Major Questions Loom Over SEC’s Climate-Disclosure Rules

The Supreme Court’s emboldened majority has used a controversial doctrine favored by conservatives to great effect lately. First, justices relied on it in striking down the Centers for Disease Control and Prevention’s pandemic-related eviction ban and the Occupational Safety and Health Administration’s worker-vaccination rule. Then last month, the court used it to sharply curb an Environmental Protection Agency plan to reduce greenhouse gas emissions. Now, one of the “major questions” is: Will the doctrine also spell the end for the Securities and Exchange Commission’s climate-disclosure rule?
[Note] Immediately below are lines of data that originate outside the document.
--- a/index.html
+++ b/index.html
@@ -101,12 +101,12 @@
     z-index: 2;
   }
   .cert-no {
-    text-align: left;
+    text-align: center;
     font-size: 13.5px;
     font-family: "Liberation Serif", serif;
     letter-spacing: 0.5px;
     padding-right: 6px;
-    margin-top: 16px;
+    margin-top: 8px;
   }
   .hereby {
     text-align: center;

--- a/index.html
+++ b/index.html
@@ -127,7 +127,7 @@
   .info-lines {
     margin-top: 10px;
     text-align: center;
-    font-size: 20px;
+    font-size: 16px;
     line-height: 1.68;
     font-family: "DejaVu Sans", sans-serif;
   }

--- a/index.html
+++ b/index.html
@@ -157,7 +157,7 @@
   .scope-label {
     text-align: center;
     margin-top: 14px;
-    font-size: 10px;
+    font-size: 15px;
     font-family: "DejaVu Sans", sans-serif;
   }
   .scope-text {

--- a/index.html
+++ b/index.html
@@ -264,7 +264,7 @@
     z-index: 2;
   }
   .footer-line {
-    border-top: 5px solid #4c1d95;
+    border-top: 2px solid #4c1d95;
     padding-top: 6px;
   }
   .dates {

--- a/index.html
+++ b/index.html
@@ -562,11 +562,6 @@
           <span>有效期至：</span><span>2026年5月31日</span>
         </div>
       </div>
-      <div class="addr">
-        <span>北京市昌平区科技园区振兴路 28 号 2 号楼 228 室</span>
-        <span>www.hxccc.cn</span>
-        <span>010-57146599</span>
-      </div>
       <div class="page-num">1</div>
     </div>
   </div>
We use the quotes because that’s the doctrine’s name. The major questions doctrine has a fairly simple premise: Congress would not want to relinquish its lawmaking authority to an executive branch agency willy-nilly, especially on matters of “vast economic and political significance.” Before an agency addresses such major questions, the doctrine demands that Congress give it a clear instruction to do so. In the West Virginia v. EPA case, the Supreme Court found that the EPA’s Clean Power Plan spoke to a major question – it would fundamentally change the energy market – without a clear authorization from Congress.

You don’t have to squint hard to see how the logic of the West Virginia decision could doom the SEC’s proposed climate-disclosure rule. In fact, when the proposed rule came out in March, Commissioner Hester Peirce invoked the major questions doctrine (without citing it by name) in the course of registering her displeasure. Arguably, the SEC has in fact delved into a major question here. One law firm observes that the agency “seeking to establish a new regulatory scheme requiring extensive disclosure by companies on a subject matter that the agency does not typically regulate.” And few would argue that climate change-related policy is not a major question.

Just to be clear, the threat that West Virginia poses to the SEC’s climate-disclosure rules is separate from the other existential threat to the agency wending its way through the courts. In Jarkesy v. SEC, a federal appellate court questions the legality of the SEC’s entire adjudicatory system.

But back to the major questions doctrine: Does it mean the SEC’s climate-disclosure rule is toast? Not necessarily. You never know how a federal court is going to rule on anything until it actually comes down with a decision (or leaks a draft to Politico). Certainly, the West Virginia case clears an analytical path to invalidating the climate-disclosure rule if a court wants to take it, but SEC could also narrow that path, if not close it off entirely, before the rule is finalized. The observing law firm mentioned above suggests that subjecting the disclosure requirement to “materiality” thresholds would make the rule more likely to survive.

Then again, that same observing law firm (OK, it’s Mayer Brown) thinks SEC Chair Gary Gensler is willing to roll the dice; the “SEC is committed to adopting broad and extensive climate-related disclosures” and will see how it plays out in court. Until then, the rule’s fate will remain a major question.